🤖 AI Summary
In federated reinforcement learning (FedRL), heterogeneous environment dynamics across agents—causing model mismatch—induce bias in value function estimation. Method: This paper proposes FedTD(0), a privacy-preserving federated temporal-difference learning framework. Contribution/Results: FedTD(0) is the first FedRL method with provable linear convergence under model mismatch; its theoretical analysis quantifies how mismatch severity, network topology, and mixing matrix jointly govern convergence rate, and formally establishes that information sharing systematically mitigates individual environmental biases.

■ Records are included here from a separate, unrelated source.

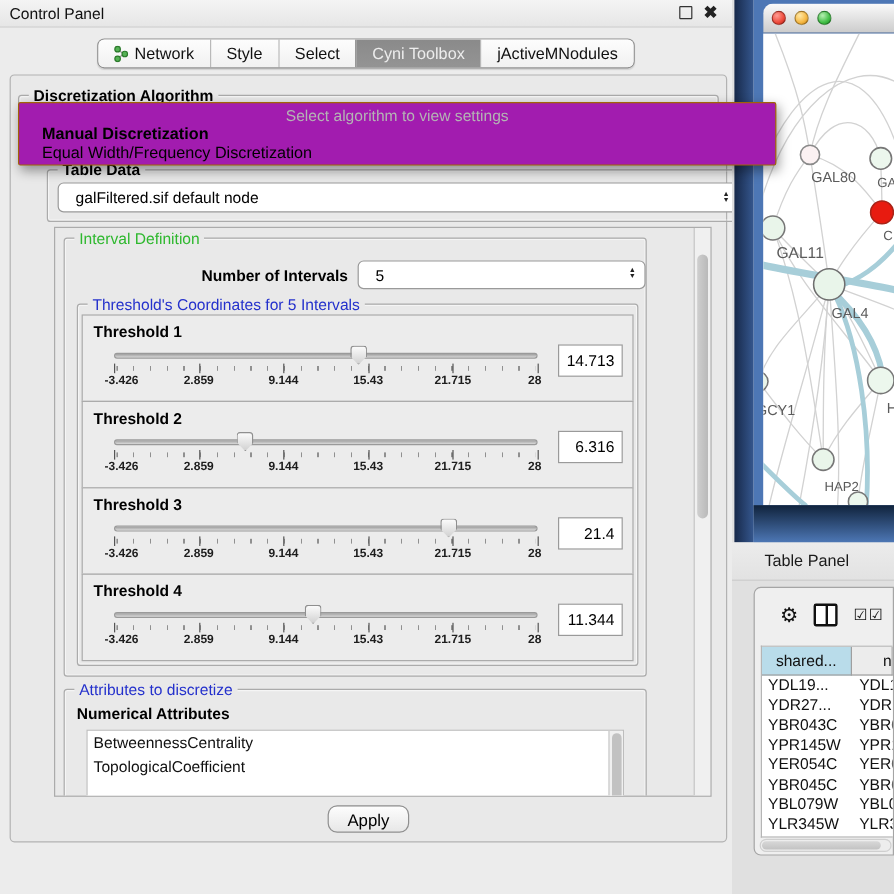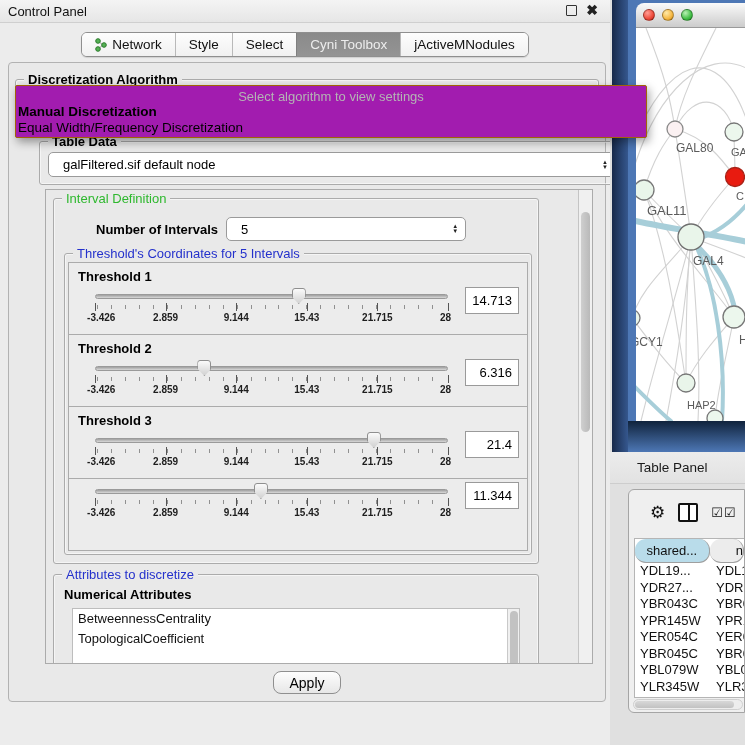"Manual Discretization" .popup-opt { padding-left: 2px -> 19px }
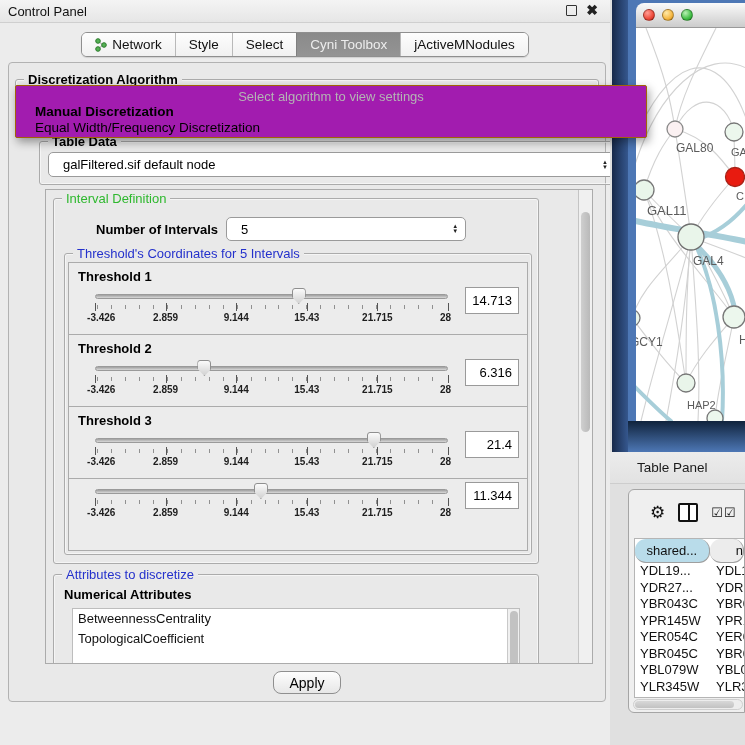"Number of Intervals" .noi-row { justify-content: none -> flex-end; margin: 18px 0 0 42px -> 18px 0 0 12px }
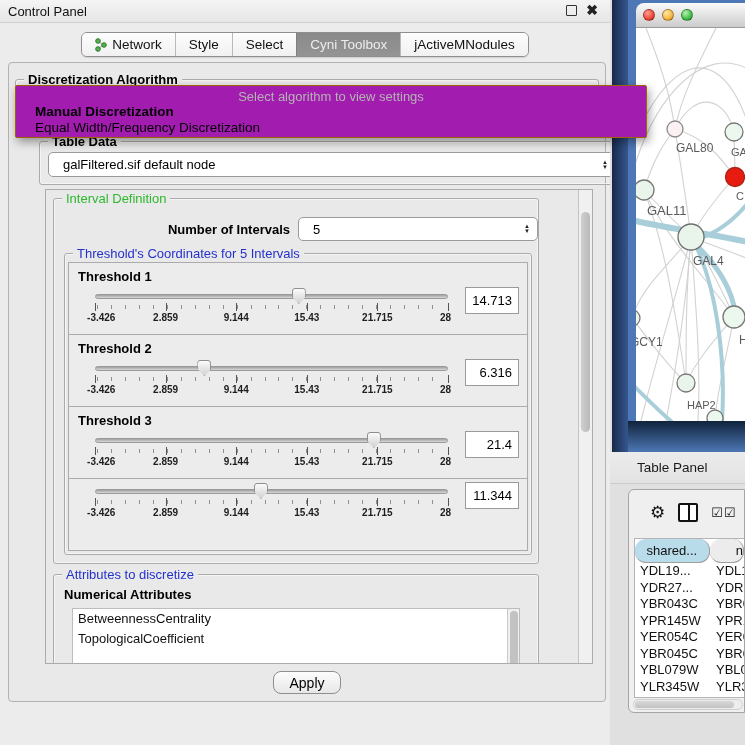"Threshold 4" div.thr-label { html: none -> <div>Threshold 4</div> }
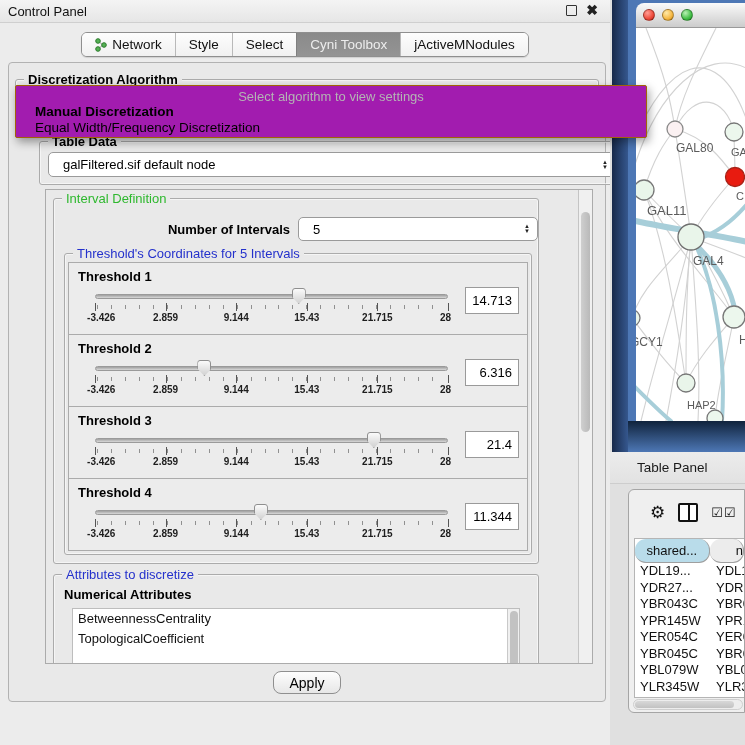"shared..." .th { border-radius: 11px -> none }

Integrating TD(0), stochastic approximation, graph signal processing, and distributed optimization, FedTD(0) supports both i.i.d. and Markov sampling. Experiments on multi-robot and sensor network simulations demonstrate that moderate communication reduces value estimation error by 37%–62%, validating its efficacy and practicality.
📝 Abstract
Federated reinforcement learning (FedRL) enables collaborative learning while preserving data privacy by preventing direct data exchange between agents. However, many existing FedRL algorithms assume that all agents operate in identical environments, which is often unrealistic. In real-world applications -- such as multi-robot teams, crowdsourced systems, and large-scale sensor networks -- each agent may experience slightly different transition dynamics, leading to inherent model mismatches. In this paper, we first establish linear convergence guarantees for single-agent temporal difference learning (TD(0)) in policy evaluation and demonstrate that under a perturbed environment, the agent suffers a systematic bias that prevents accurate estimation of the true value function. This result holds under both i.i.d. and Markovian sampling regimes. We then extend our analysis to the federated TD(0) (FedTD(0)) setting, where multiple agents -- each interacting with its own perturbed environment -- periodically share value estimates to collaboratively approximate the true value function of a common underlying model. Our theoretical results indicate the impact of model mismatch, network connectivity, and mixing behavior on the convergence of FedTD(0). Empirical experiments corroborate our theoretical gains, highlighting that even moderate levels of information sharing can significantly mitigate environment-specific errors.